ウクライナ紛争の兵器シリーズー5 独ソ戦以来の強力な”骨董品”、14.5mm対戦車ライフル
◆アニメ映画「ルパン三世 カリオストロの城」で活躍した口径14.5mm対戦車ライフル
2014年にロシア系住民を圧迫し、殺害まで始めたウクライナの右派クーデター政権に反発してドンバス地方で「分離・独立派」が抵抗を始めて内戦化したのだウクライナ紛争の始まりだが、前にも述べたように政府軍側も抵抗する側も、地域の武器保管庫や博物館から古い武器を引っ張り出し、磨き直して戦いに投入してきた。日露戦争以来の兵器もあるんだから、当然、大量に生産された第二次世界大戦中のものが出てくるのも当然だろう。

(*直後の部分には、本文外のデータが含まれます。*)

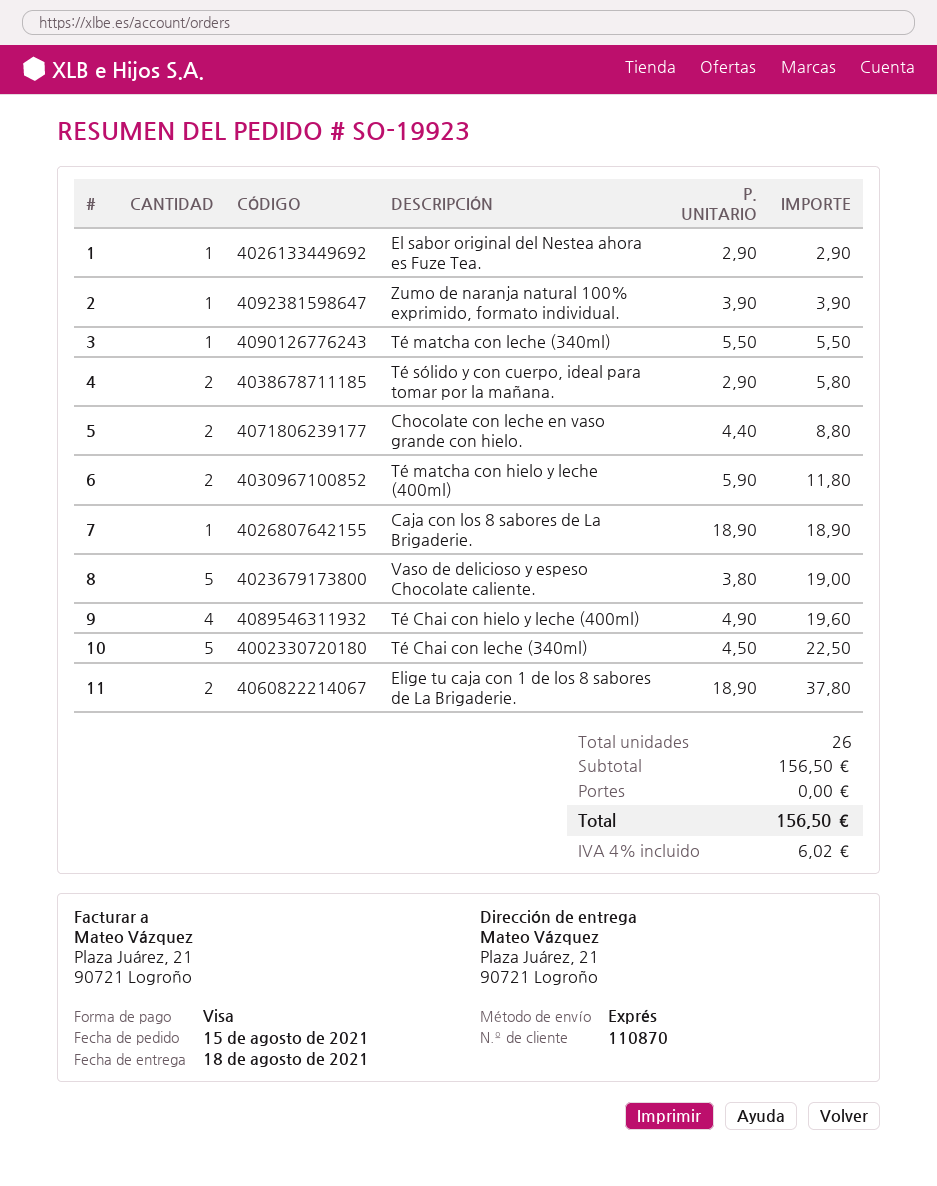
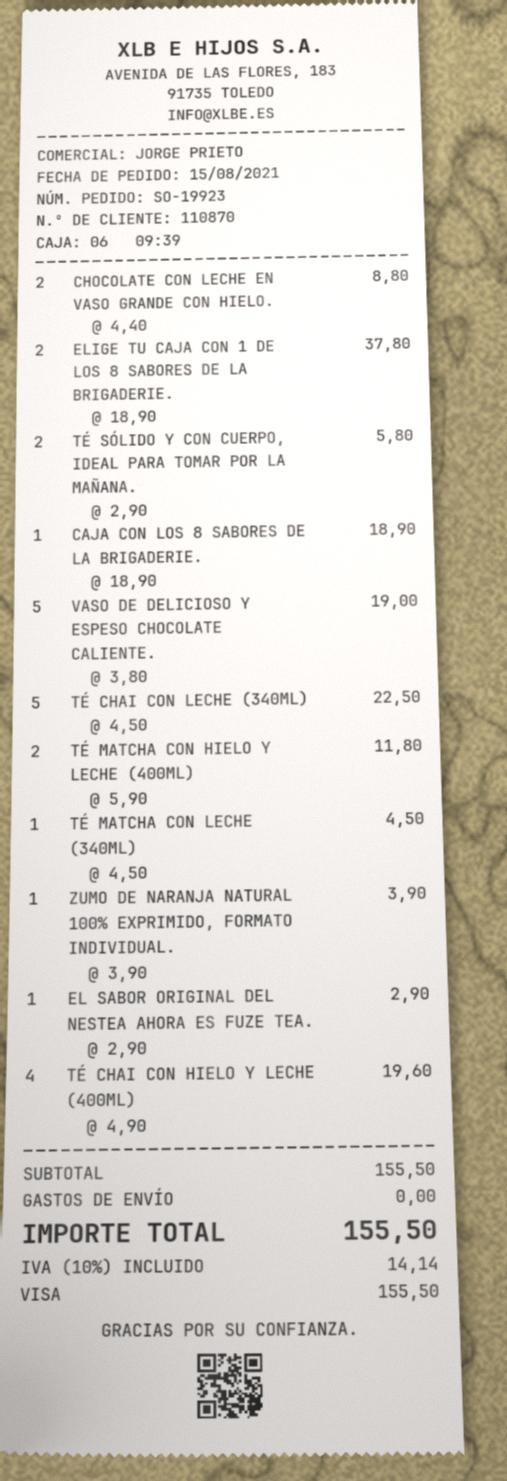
Té matcha con leche (340ml): 1 x 5.50 = 5.50 -> 1 x 4.50 = 4.50
subtotal: 156.50 -> 155.50
tax: 4% = 6.02 -> 10% = 14.14
total: 156.50 -> 155.50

ところでみなさん、ドンバスの戦場でアニメ映画「ルパン三世 カリオストロの城」で登場した次元大介の振り回す対戦車ライフルが実戦で使われているのを御存知だろうか?

次元大介が用いているのは、14.5mmシモノフ対戦車ライフル。5連発のセミオート発射式のものだが、同じ時期に開発された単発式の14.5mmデグチャレフ対戦車ライフル(PTRD-1941)もある。前者と同様に1941年から登場し、独ソ戦中はドイツ戦車相手に勇敢な射手たちの手で戦闘に投入されていた。そして、ドンバスの戦場でも再び、引っ張り出されて使われている。
「人間が肩撃ちする程度の口径の弾で、戦車を破壊することなどできるのか?」~そう、そんな考え方は当然、昔からあった。しかし、ではなんでこんな対戦車ライフルが開発されたのか?